J.B. - VIGO
La dirección deportiva del Celta tiene un puñado de tareas pendientes. El club negocia la ampliación de contrato del defensa central del filial Andrés Túñez y tiene también sobre la mesa la decisión sobre las renovaciones de Roberto Lago y Francisco Noguerol, cuya relación con el club expira en junio próximo.
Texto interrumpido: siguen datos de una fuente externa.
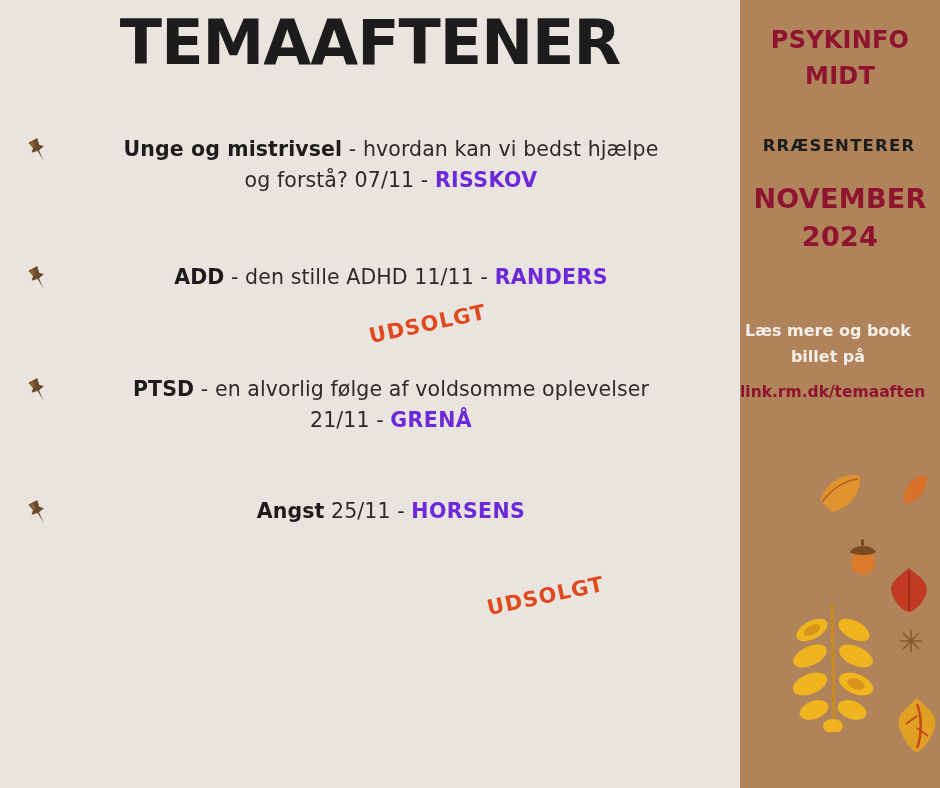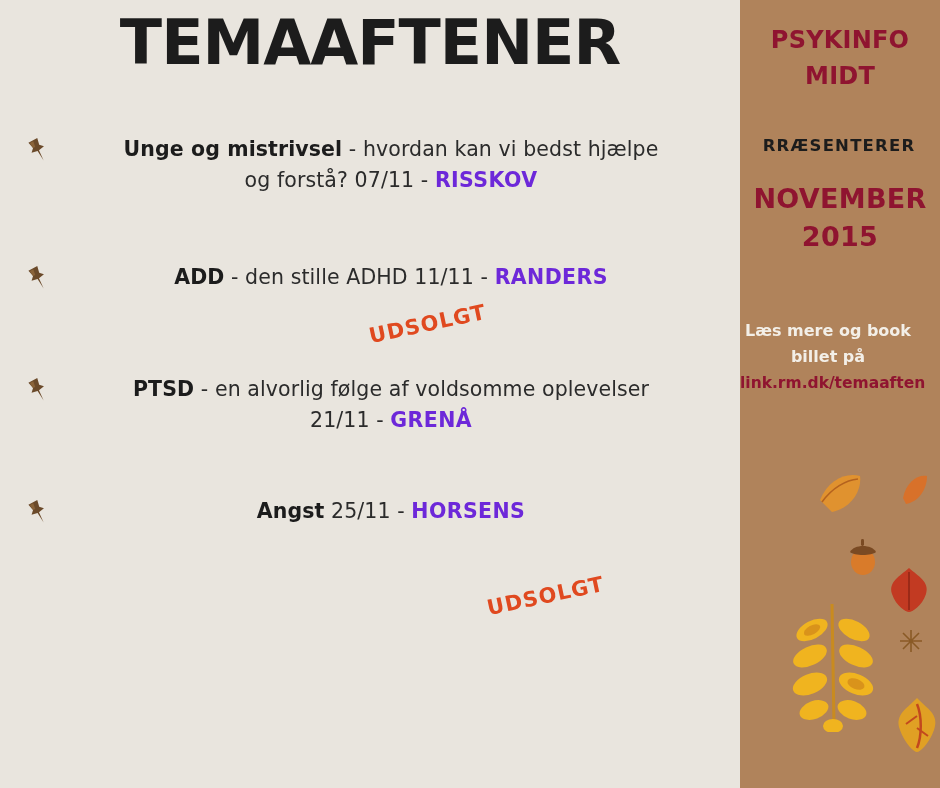--- a/index.html
+++ b/index.html
@@ -140,21 +140,21 @@
     font-size: 16px;
     line-height: 26px;
     color: #f3efe8;
     font-weight: 600;
   }
   .booklink {
     display: block;
     color: #8f1430;
     font-weight: 700;
     font-size: 15.5px;
-    margin-top: 0;
+    margin-top: 9px;
   }
   .leaf {
     position: absolute;
     pointer-events: none;
   }
 </style>
 </head>
 <body>
 
 <div class="poster">
@@ -237,21 +237,21 @@
 
     <div class="brand">
       <div>PSYKINFO</div>
       <div>MIDT</div>
     </div>
 
     <div class="presents">RRÆSENTERER</div>
 
     <div class="month">
       <div>NOVEMBER</div>
-      <div>2015</div>
+      <div>2024</div>
     </div>
 
     <div class="booknote">
       <div>Læs mere og book</div>
       <div>billet på</div>
       <span class="booklink">link.rm.dk/temaaften</span>
     </div>
 
     <span class="leaf" style="left:76px; top:470px;">
       <svg width="52" height="46" viewBox="0 0 52 46">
Otra de las decisiones importantes que Miguel Torrecilla tiene sobre la mesa es la renovación de dos de los pilares de la cantera en su momento de mayor productividad. Tanto el responsable de las categorías inferiores, Antonio Otero, Toni, como el entrenador del Celta B, Milo Abelleira, concluyen contrato en junio próximo y su futuro, por tanto, está en el aire. El Celta elogia el trabajo que están realizando ambos pero advierte que no tiene la intención de negociar la ampliación de sus respectivos contratos de forma inmediata.
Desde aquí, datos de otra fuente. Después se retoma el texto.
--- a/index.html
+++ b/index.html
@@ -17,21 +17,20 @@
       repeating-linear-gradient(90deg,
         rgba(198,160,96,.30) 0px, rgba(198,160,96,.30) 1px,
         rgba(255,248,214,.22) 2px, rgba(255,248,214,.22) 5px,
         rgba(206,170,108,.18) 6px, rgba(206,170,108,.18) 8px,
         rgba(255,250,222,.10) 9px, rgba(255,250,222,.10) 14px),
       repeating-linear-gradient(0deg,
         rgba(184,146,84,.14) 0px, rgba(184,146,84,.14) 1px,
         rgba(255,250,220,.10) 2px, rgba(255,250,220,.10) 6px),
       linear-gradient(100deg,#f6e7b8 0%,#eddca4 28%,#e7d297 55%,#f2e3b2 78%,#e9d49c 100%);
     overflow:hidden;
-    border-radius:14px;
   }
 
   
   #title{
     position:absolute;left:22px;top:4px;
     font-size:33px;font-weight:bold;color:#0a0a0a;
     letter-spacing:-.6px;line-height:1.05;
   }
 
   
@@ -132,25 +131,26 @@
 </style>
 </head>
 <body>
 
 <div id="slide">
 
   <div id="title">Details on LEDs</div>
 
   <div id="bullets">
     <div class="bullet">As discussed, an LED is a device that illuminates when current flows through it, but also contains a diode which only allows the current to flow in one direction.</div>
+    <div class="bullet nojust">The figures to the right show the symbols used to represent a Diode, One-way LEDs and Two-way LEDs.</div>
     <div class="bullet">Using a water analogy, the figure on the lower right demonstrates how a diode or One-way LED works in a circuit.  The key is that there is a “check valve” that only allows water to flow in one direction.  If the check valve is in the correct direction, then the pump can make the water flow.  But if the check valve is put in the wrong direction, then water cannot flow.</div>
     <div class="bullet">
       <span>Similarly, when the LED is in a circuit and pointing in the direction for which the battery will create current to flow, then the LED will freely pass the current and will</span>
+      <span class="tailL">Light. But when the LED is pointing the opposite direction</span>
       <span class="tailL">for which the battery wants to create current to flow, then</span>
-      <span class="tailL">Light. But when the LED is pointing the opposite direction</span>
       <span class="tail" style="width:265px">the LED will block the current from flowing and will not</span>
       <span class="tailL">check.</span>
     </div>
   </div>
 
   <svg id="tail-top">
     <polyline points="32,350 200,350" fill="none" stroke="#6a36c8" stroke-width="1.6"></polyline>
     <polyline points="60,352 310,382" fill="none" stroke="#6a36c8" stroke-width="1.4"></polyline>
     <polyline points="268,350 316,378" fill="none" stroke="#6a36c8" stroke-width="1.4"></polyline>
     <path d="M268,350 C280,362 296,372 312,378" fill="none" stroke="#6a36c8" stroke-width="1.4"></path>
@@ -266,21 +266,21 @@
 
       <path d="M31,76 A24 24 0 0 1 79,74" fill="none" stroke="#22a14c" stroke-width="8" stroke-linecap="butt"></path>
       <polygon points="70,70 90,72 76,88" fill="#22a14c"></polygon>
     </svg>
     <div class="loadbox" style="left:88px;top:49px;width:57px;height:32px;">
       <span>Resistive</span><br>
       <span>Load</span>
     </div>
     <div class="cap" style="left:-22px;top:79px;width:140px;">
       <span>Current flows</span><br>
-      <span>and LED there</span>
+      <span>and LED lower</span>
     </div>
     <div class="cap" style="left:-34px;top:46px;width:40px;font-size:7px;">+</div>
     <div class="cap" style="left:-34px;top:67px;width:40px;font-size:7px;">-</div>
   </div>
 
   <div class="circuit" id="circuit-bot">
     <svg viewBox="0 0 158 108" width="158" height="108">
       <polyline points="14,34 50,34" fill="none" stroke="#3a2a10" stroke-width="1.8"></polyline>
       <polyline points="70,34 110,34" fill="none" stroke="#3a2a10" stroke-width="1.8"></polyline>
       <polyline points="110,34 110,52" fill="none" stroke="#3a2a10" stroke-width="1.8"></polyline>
Las negociaciones no se abordarán hasta el próximo año y probablemente no en los primeros meses del año. El Celta no teme una fuga a pesar de que el buen trabajo desempeñado por ambos no ha pasado inadvertido a otros clubes. Toni Otero asumió la responsabilidad de las categoría inferiores tras el despido de José Luis Molina, El Chuti, la pasada primavera. El anterior director deportivo, Ramón Martínez, se hizo entonces cargo de las categorías inferiores con Toni Otero como hombre de confianza. Tras la marcha de Martínez al Real Madrid, Otero asumió la responsabilidad de la cantera céltica. Y su trabajo no ha pasado inadvertido, no sólo en la búsqueda de jugadores con los que nutrir los equipos de la base, sino a la hora de retener en el club a jóvenes talentos apetecidos por clubes importantes.
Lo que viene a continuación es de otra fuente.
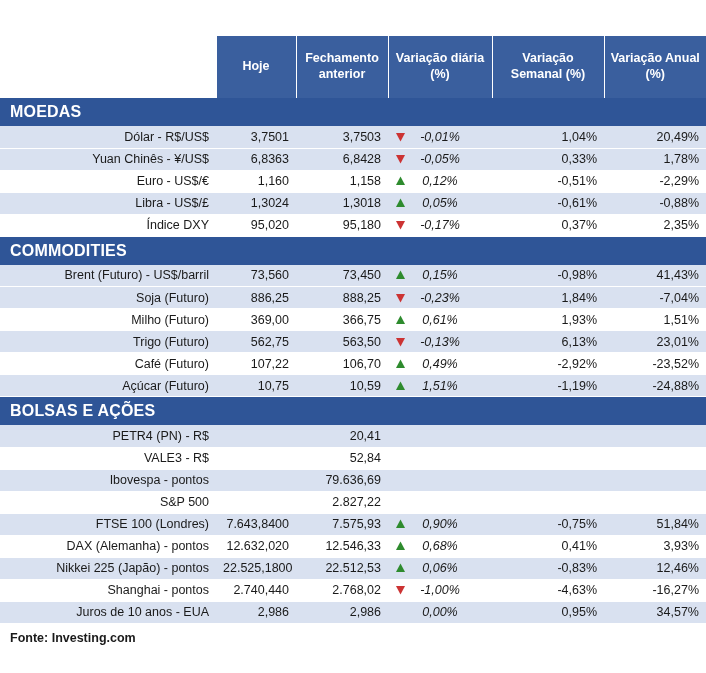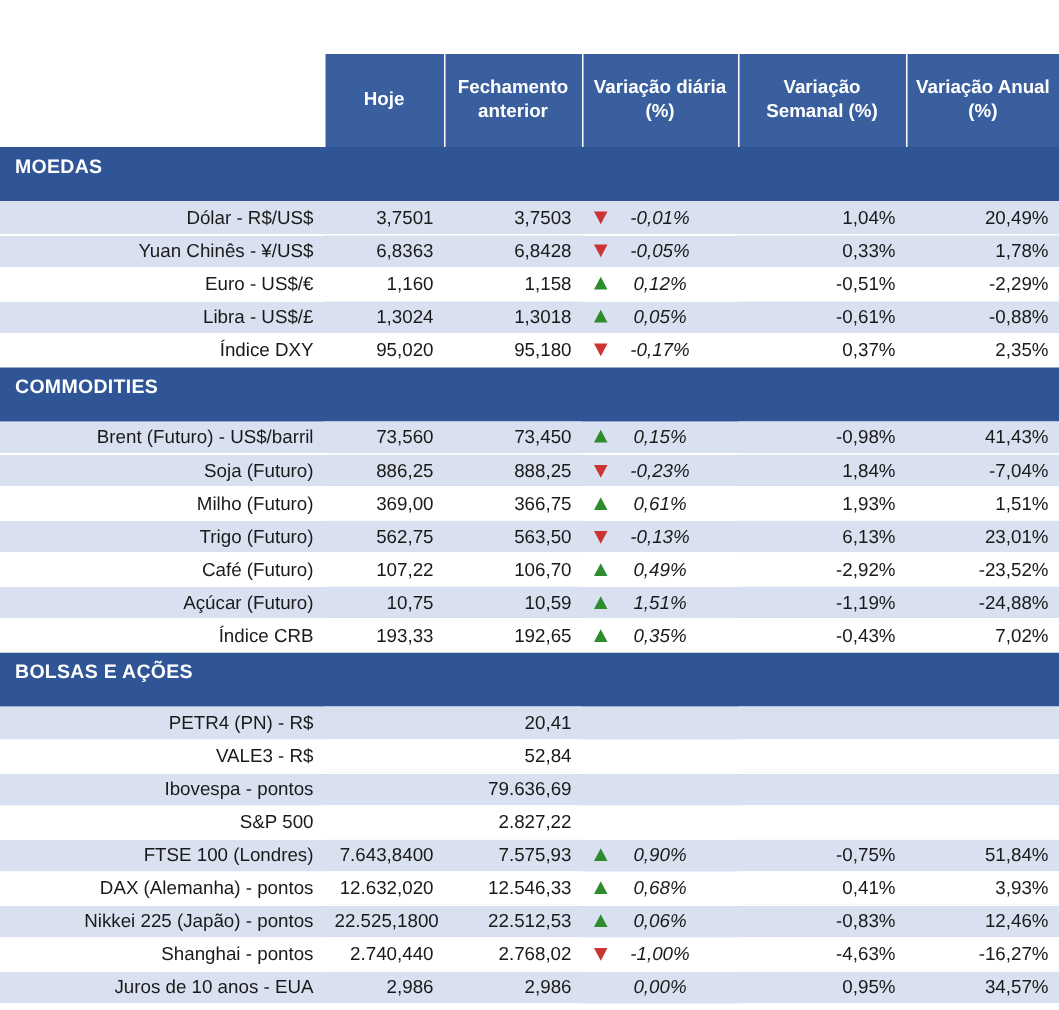--- a/index.html
+++ b/index.html
@@ -45,22 +45,22 @@
     height: 62px;
   }
   thead th.blank {
     background: #ffffff;
     border-left: none;
   }
   tr.section td {
     background: #2f5597;
     color: #ffffff;
     font-weight: bold;
-    font-size: 13px;
-    padding: 5px 8px 16px 10px;
+    font-size: 16px;
+    padding: 5px 8px 5px 10px;
     height: 24px;
     letter-spacing: 0.2px;
   }
   tr.datarow td {
     height: 22px;
     padding: 2px 7px;
     border-bottom: 1px solid #ffffff;
   }
   tr.datarow.odd td { background: #d9e1f0; }
   tr.datarow.even td { background: #ffffff; }
@@ -257,32 +257,20 @@
           <td class="num">10,75</td>
           <td class="num">10,59</td>
           <td class="vard"><span class="arrow up">
               <svg width="11" height="11" viewBox="0 0 11 11">
                 <polygon points="5.5,1 10,9.5 1,9.5" fill="#2e8b2e"></polygon>
               </svg>
             </span><span>1,51%</span></td>
           <td class="num">-1,19%</td>
           <td class="num">-24,88%</td>
         </tr>
-        <tr class="datarow even">
-          <td class="label">Índice CRB</td>
-          <td class="num">193,33</td>
-          <td class="num">192,65</td>
-          <td class="vard"><span class="arrow up">
-              <svg width="11" height="11" viewBox="0 0 11 11">
-                <polygon points="5.5,1 10,9.5 1,9.5" fill="#2e8b2e"></polygon>
-              </svg>
-            </span><span>0,35%</span></td>
-          <td class="num">-0,43%</td>
-          <td class="num">7,02%</td>
-        </tr>
         <tr class="section">
           <td colspan="6">BOLSAS E AÇÕES</td>
         </tr>
         <tr class="datarow odd">
           <td class="label">PETR4 (PN) - R$</td>
           <td class="num"></td>
           <td class="num">20,41</td>
           <td class="vard"><span></span></td>
           <td class="num"></td>
           <td class="num"></td>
A Milo Abelleira lo avalan los formidables números que está obteniendo el Celta B en una temporada en la que el club esperaba que el filial sufriese para obtener la permanencia en Segunda División B debido al pase de varios de sus futbolistas de mayor talento al primer equipo. Pese a que los jugadores de edad juvenil son esta temporada legión en el filial, el equipo celeste se mantiene, contra todo pronóstico, en el grupo de cabeza de la tabla, a un solo punto de la zona de ascenso. Y el Celta no es en absoluto ajeno a este hecho.